Князь Трубецкой молчал.
— А у нас ребята хоть куда, разгул любят. Такого красного петуха пустят, что только держись!
— Помни, чтобы первым словом его было: «Жалую вас бородой и волей!» Первая — для вас, ведь у вас кругом там всё как есть старой веры, и скоблёные подбородки для них чуть ли не хуже собачьих морд; а вторая всю Русь перевернёт, всё вверх дном поставит!
— А как же баре-то?
— Э, кто поумнее, своё возьмёт!
— Рази что так!
— Да. И старую веру пусть похваляет; но нововерков пусть не изгоняет и не преследует: дескать, они по малодушию; в ум войдут — сами перейдут. И точно перейдут! Пойми, отец Пахомий! На деле стоишь, так нельзя быком упираться, а с разумом его нужно вести; стало быть, злодейства тут ни к чему.

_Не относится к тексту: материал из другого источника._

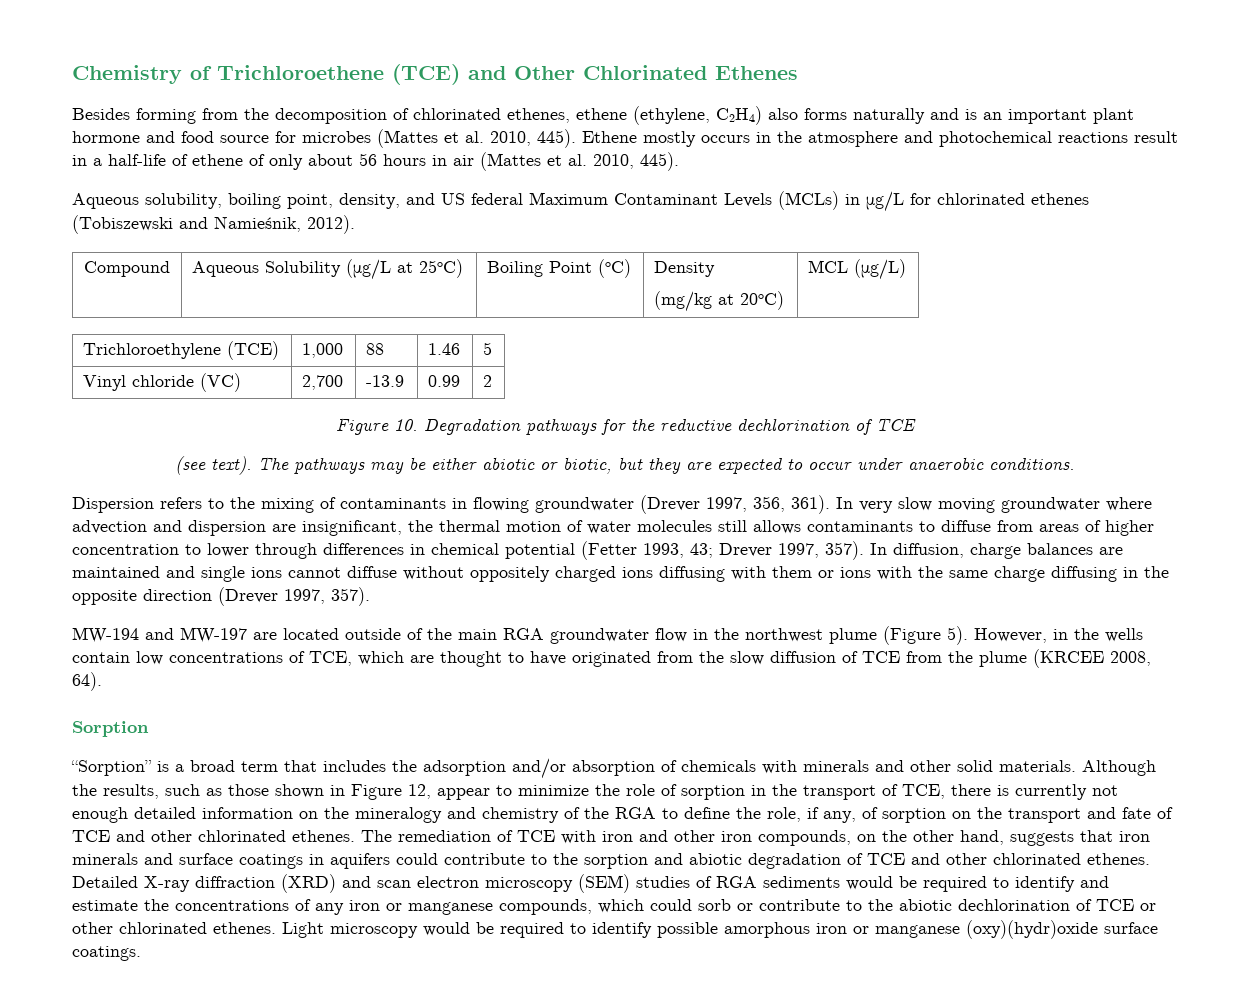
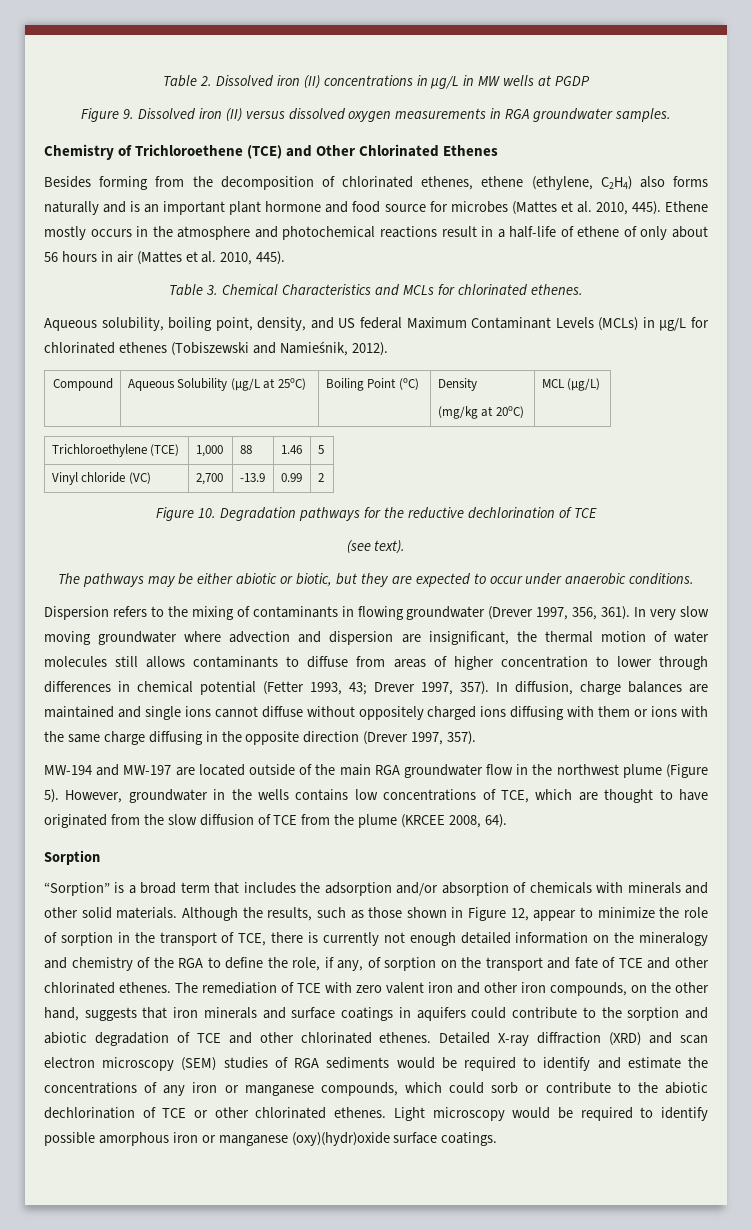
+ Table 2. Dissolved iron (II) concentrations in μg/L in MW wells at PGDP
+ Figure 9. Dissolved iron (II) versus dissolved oxygen measurements in RGA groundwater samples.
+ Table 3. Chemical Characteristics and MCLs for chlorinated ethenes.
- (see text). The pathways may be either abiotic or biotic, but they are expected to occur under anaerobic conditions.
+ (see text).
+ The pathways may be either abiotic or biotic, but they are expected to occur under anaerobic conditions.
- However, in the wells contain low concentrations of TCE, which are thought to have originated from the slow diffusion of TCE from the plume (KRCEE 2008, 64).
+ However, groundwater in the wells contains low concentrations of TCE, which are thought to have originated from the slow diffusion of TCE from the plume (KRCEE 2008, 64).
- The remediation of TCE with iron and other iron compounds, on the other hand, suggests that iron minerals and surface coatings in aquifers could contribute to the sorption and abiotic degradation of TCE and other chlorinated ethenes.
+ The remediation of TCE with zero valent iron and other iron compounds, on the other hand, suggests that iron minerals and surface coatings in aquifers could contribute to the sorption and abiotic degradation of TCE and other chlorinated ethenes.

А чтобы верили, не забудь, чтобы почаще о сыне-наследнике говорил, да голштинское знамя — вам его привезут — да портрет его берёг, ими хвастал, да почаще ухо-то с отметкой чуть не всякому показывал. Ещё пусть всем говорил бы: «Поезжайте, мол, в Петропавловский собор в Петербург, — вы, дескать, знаете, что не только цари, а все даже маленькие великие князья там погребаются. Ну и поищите, дескать, моего гроба, коли я умер! Не найдёте, наверно не найдёте, оттого что я вот тут с вами жив и здоров! Жену, что царицей себя сделала, в бараний рог согну и сына, великого князя, освобожу! Да и где же, наконец, я умер? Все знают, что я здоровый, как есть, поехал в Петергоф. Если бы умер там, так ведь в Петербург бы и мёртвого привезли; если же в Петербурге умер бы, так не украдкой же? Был же бы кто-нибудь при моей смерти; ну сенат, генералы, гвардия... А не было никого, не видал никто; ясно, оттого что я не умирал!» Вот так пусть всё и говорит.